Выбрать главу

Но конечно, могущество Лагоса как раз в том, что в ногу он не ходит. Уинстон это понимал: вечный исток этого города — в его слабости.

«Мы падаем на землю каплями дождя. Отчего мне суждено было упасть здесь?»

Уинстон мечтал перевести 419, это величайшее нигерийское изобретение, на следующий уровень — в Европу, в Великобританию, в Нью-Йорк или Лондон. Не приступами и припадками, с бандами-синдикатами и экспатами-костоломами, нанятыми в Америке и Европе трясти прилипчивых мугу, — нет, лучше, масштабнее, хитроумнее. Корпорация, с менеджерами и исполнительными директорами, в рамках закона, а не за его пределами. 419, нарисованная на большом холсте.

Даже лучшие фармазоны Лагоса лишь скребли по поверхности, а в глубине-то какие богатства! И все же… вот вам Уинстон, затерялся в Лагосе, окопался в Фестак-тауне, капает нелепыми посланиями нелепым мугу, погружен — как обычно — в грезы о великом.

И они навеки останутся грезами. Вот в чем трагедия. Рейд на острове Виктория связал его по рукам и ногам. Замели, дали условно, сейчас на пробации. Паспорт временно недействителен, и Уинстон пропустил университетский выпускной сестры в Англии — пришлось изворачиваться перед родителями. А правда в том, что на нем Каинова печать, его больше не выпустят из Нигерии. Ни визы, ни надежды на побег. Условный срок в конце концов истечет, но сделанного не исправить. У Уинстона судимость, теперь за границу — разве что обычным нелегальным беженцем, а это на корню подрывает его планы построить из 419 международную корпорацию.

Может, найдется спонсор — не родственник, человек, который выступит поручителем. Может, Уинстону встретится красотка-ойибо, он очарует ее, и она за него выйдет? Уинстон не сдержал смешка.

В общем, так он и сидит в Фестак-тауне, печатает свои сказочки:

Сэр, я без задней мысли прошу извинить меня за вторжение в вашу жизнь. Я искал Генри Кёртиса, выпускника Атабаскского университета по благородной специальности учительства, ныне на пенсии, Уважаемого члена Общества Столяров-Любителей Хаунсфилд-Хайтс, подписчика районной газеты «Маяк Брайар-Хилл», супруга Хелен, дедушки близнецов…

23

Лора вспомнила еще кое-что — отец сказал ей много лет назад.

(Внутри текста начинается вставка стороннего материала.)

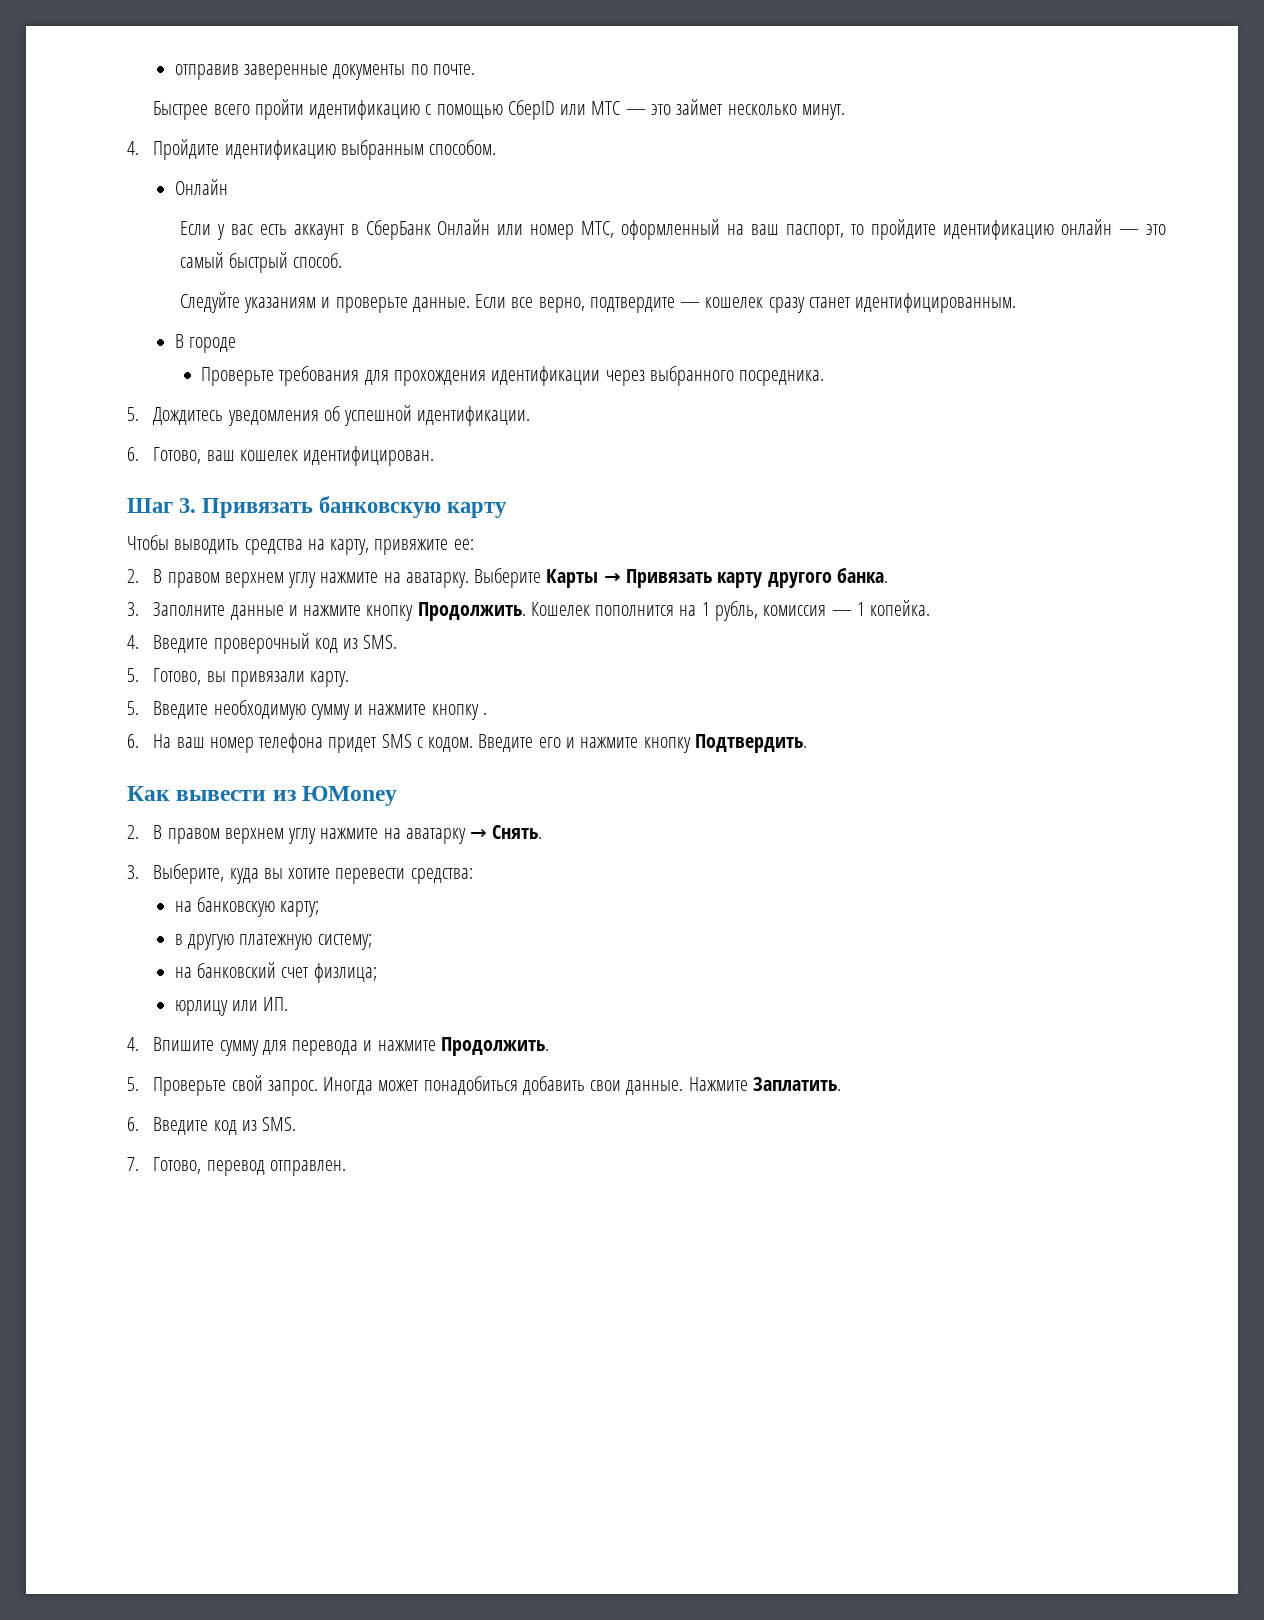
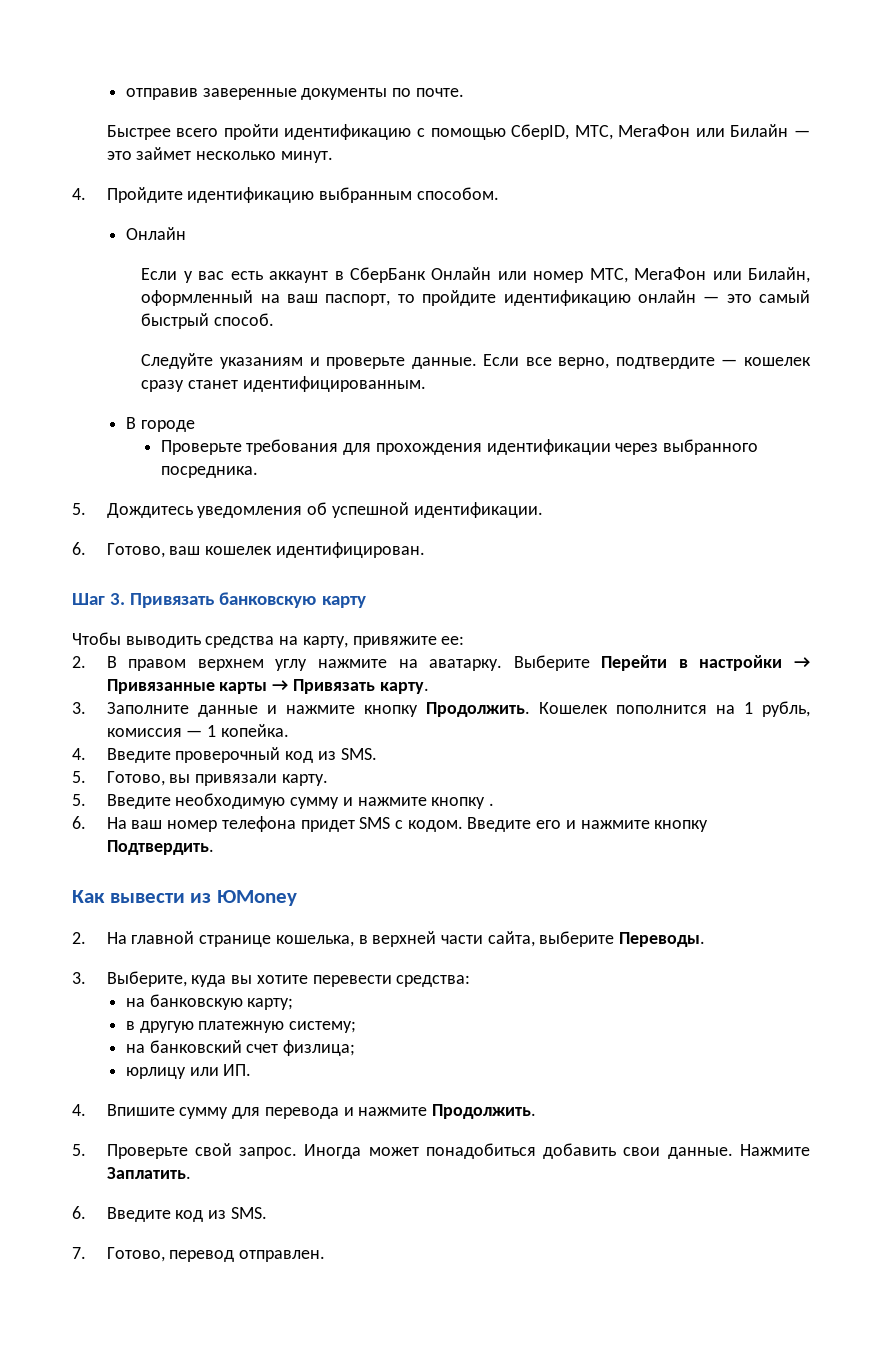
- Быстрее всего пройти идентификацию с помощью СберID или МТС — это займет несколько минут.
+ Быстрее всего пройти идентификацию с помощью СберID, МТС, МегаФон или Билайн — это займет несколько минут.
- Если у вас есть аккаунт в СберБанк Онлайн или номер МТС, оформленный на ваш паспорт, то пройдите идентификацию онлайн — это самый быстрый способ.
+ Если у вас есть аккаунт в СберБанк Онлайн или номер МТС, МегаФон или Билайн, оформленный на ваш паспорт, то пройдите идентификацию онлайн — это самый быстрый способ.
- Выберите Карты → Привязать карту другого банка.
+ Выберите Перейти в настройки → Привязанные карты → Привязать карту.
- 2. В правом верхнем углу нажмите на аватарку → Снять.
+ 2. На главной странице кошелька, в верхней части сайта, выберите Переводы.

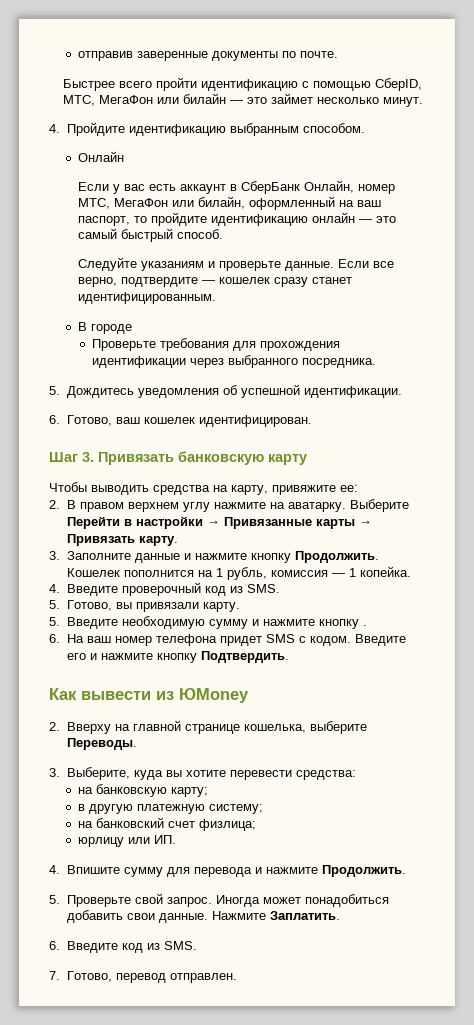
- Быстрее всего пройти идентификацию с помощью СберID, МТС, МегаФон или Билайн — это займет несколько минут.
+ Быстрее всего пройти идентификацию с помощью СберID, МТС, МегаФон или билайн — это займет несколько минут.
- Если у вас есть аккаунт в СберБанк Онлайн или номер МТС, МегаФон или Билайн, оформленный на ваш паспорт, то пройдите идентификацию онлайн — это самый быстрый способ.
+ Если у вас есть аккаунт в СберБанк Онлайн, номер МТС, МегаФон или билайн, оформленный на ваш паспорт, то пройдите идентификацию онлайн — это самый быстрый способ.
- 2. На главной странице кошелька, в верхней части сайта, выберите Переводы.
+ 2. Вверху на главной странице кошелька, выберите Переводы.

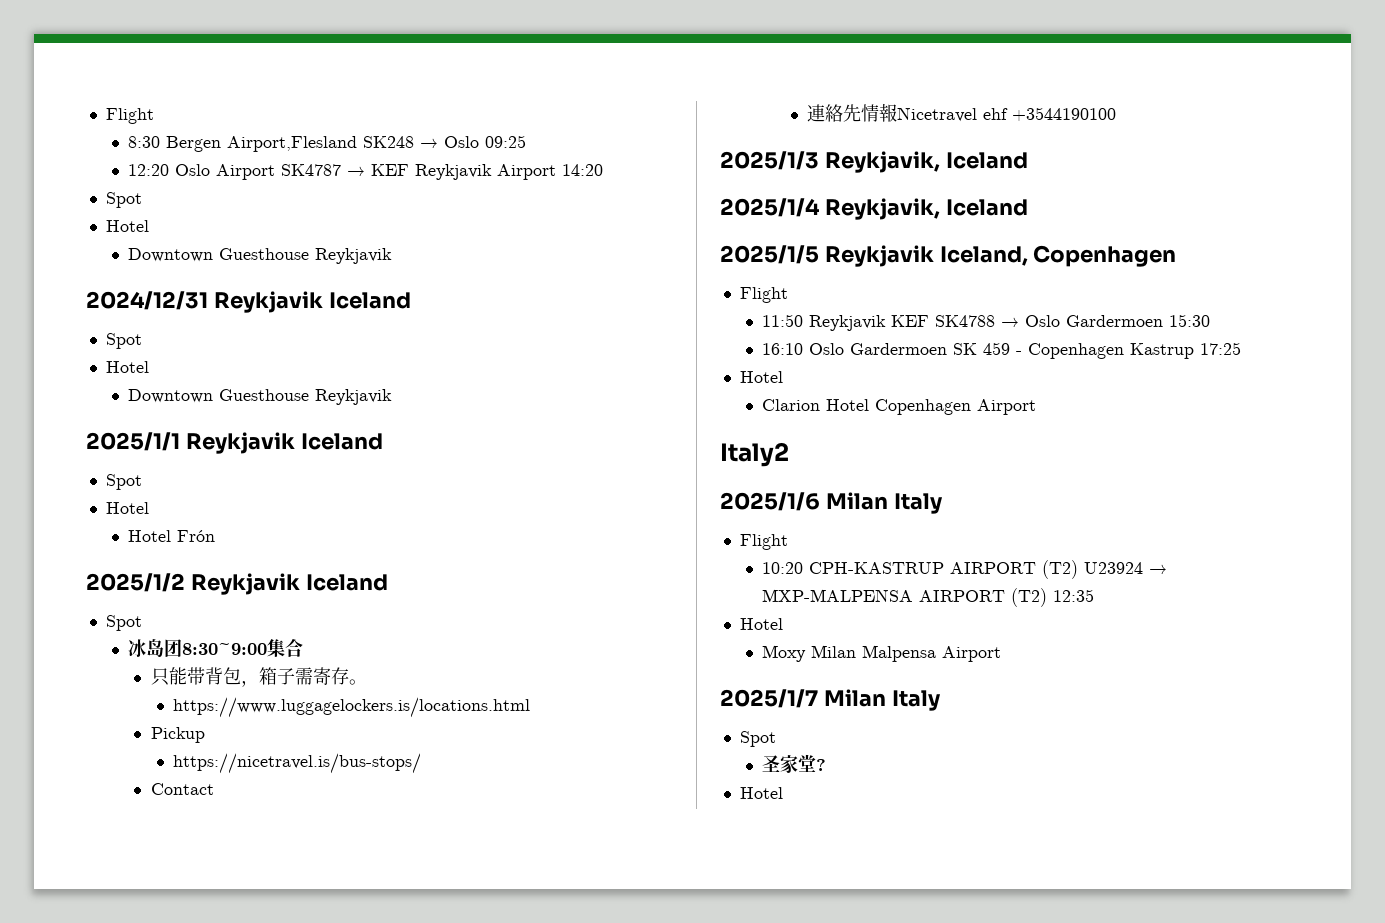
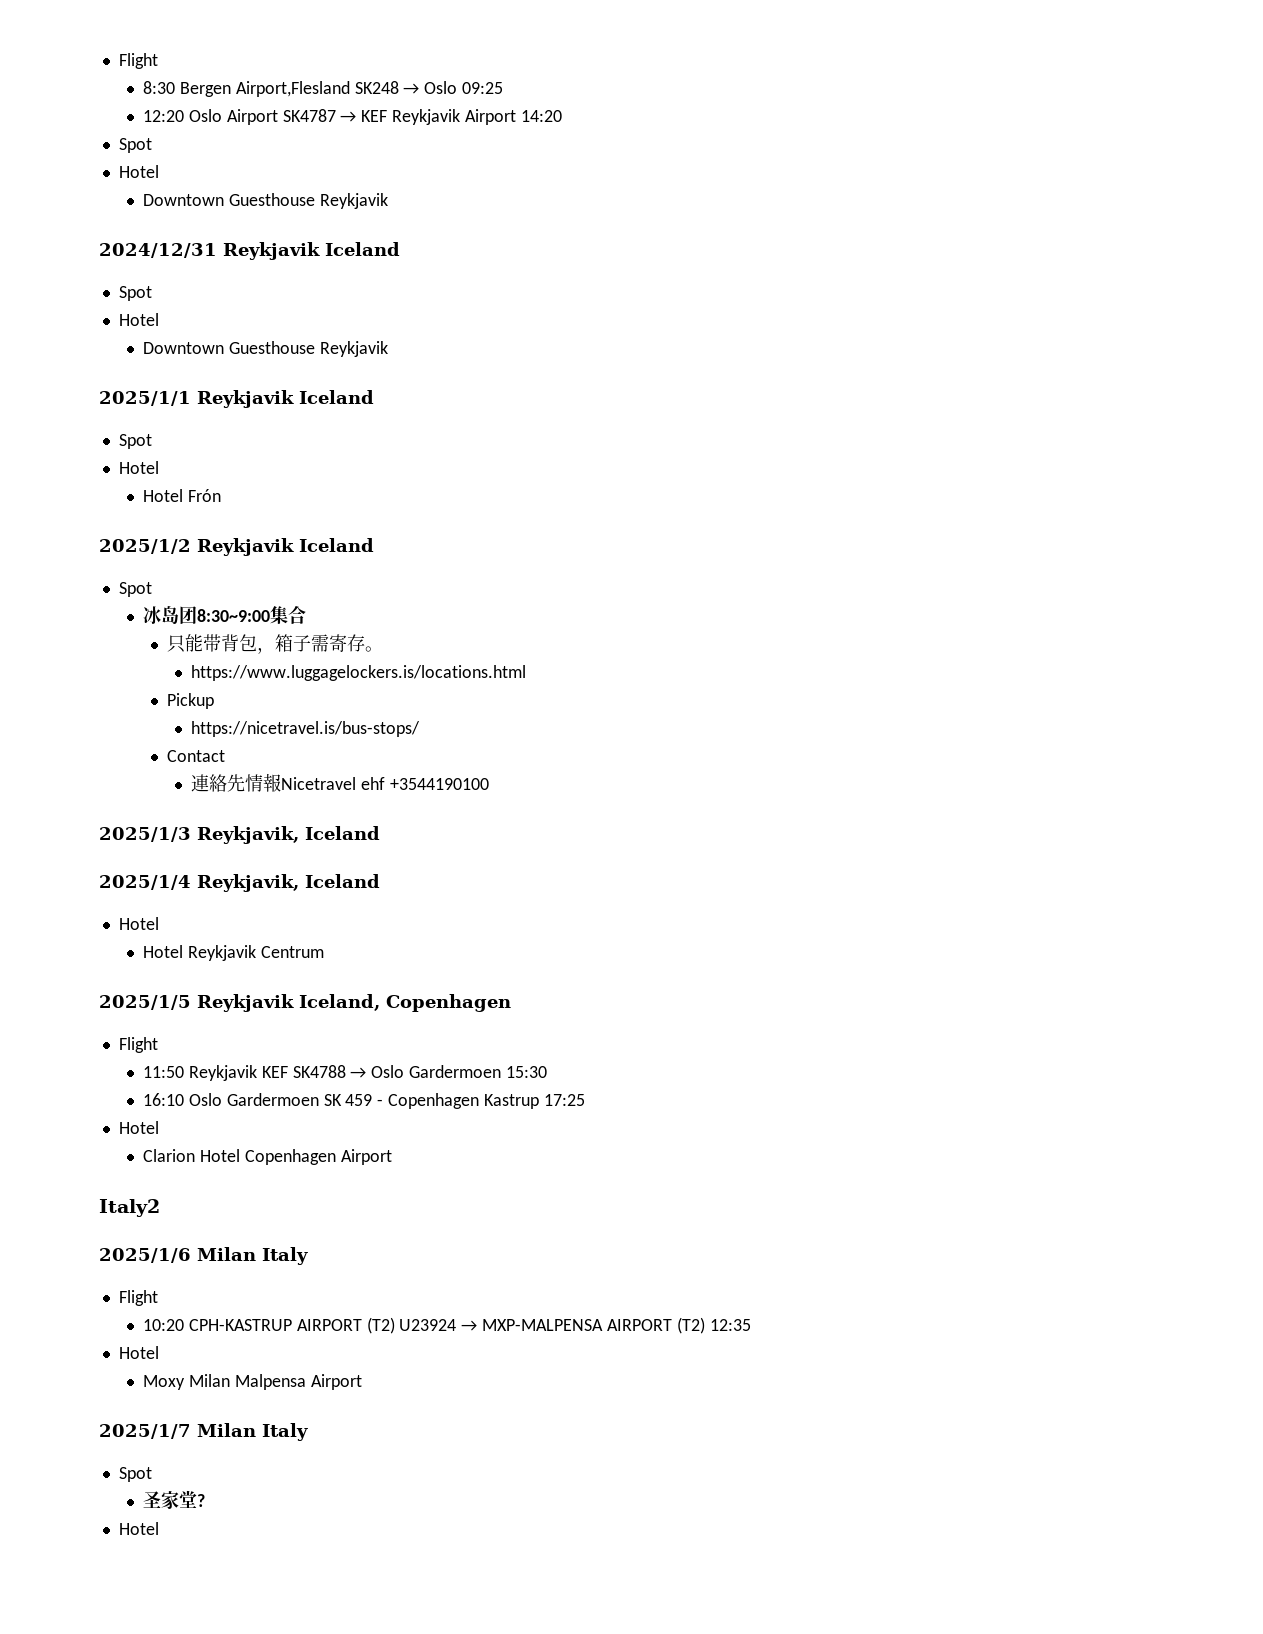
  2025/1/4 Reykjavik, Iceland
+ Hotel
+ Hotel Reykjavik Centrum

Рождество, наверное, или День благодарения. Камин, тепло, отец, глядя мимо, произнес:

— Знаешь, чего я боюсь?

Дома на каникулах. Второй год в отъезде? Или третий. Подробности расплываются, но ощущение отчетливо. Мускатный орех в эгг-ноге. В камине хлопки сучков. А елки нет. Значит, Благодарение? За окном снег. Ранний снег в том году?

Мама на школьном собрании, Уоррен ушел, Лора и отец остались вдвоем, сказать толком нечего, приятно просто посиживать и прихлебывать.

После одной такой паузы он и спросил:

— Знаешь, чего я боюсь?

Она не знала.

— Вот как отец? Я боюсь, мы умрем и нам покажут все моменты, когда мы сердились на детей, все минуты, когда им нужна была наша любовь, а мы ее не дали, все мгновения, когда мы отвлекались или куксились, всю нашу злость, все раздражение.

— Пап, — сказала она, — ты никогда не злился. Ты, по-моему, даже голоса ни разу не повышал.

— Ну почему? Бывало, — сказал он. — Ты просто забыла. Когда я отмахивался от тебя или от Уоррена, а должен был спросить, как у вас прошел день. Не слушал твои истории. Я боюсь, когда время настанет, мне придется смотреть все это заново. Иначе нас в рай не пустят. — Он поглядел на нее. — Прости меня, Лора.

— Тебе не за что извиняться.

— Есть за что.

— Извиняться? За что?

— Просто — прости. За то, что я должен был, мог бы сделать, а не сделал.

Надо было ей тогда сказать: «Ты был хорошим отцом. Ты всегда старался». Могла бы сказать, а не сказала. Глядела, как эта минута уплывает в тишину, как тишина уплывает дымом.

24

Дражайший Генри.

Как, вероятно, вы известены, защитник моей юности Виктор Окечукву поступил в больницу. Боюсь, его болезнь повернулась к плохому. Жизнь в нем угасает, но он все время повторяет ваше имя и беспокоится лишь о том, велика ли ваша готовность. Когда господин Окечукву упокоится — что неизбежно, у меня не останется никого. Я прошу только вашей помощи. Умоляю вас на колене со слезами на глазах.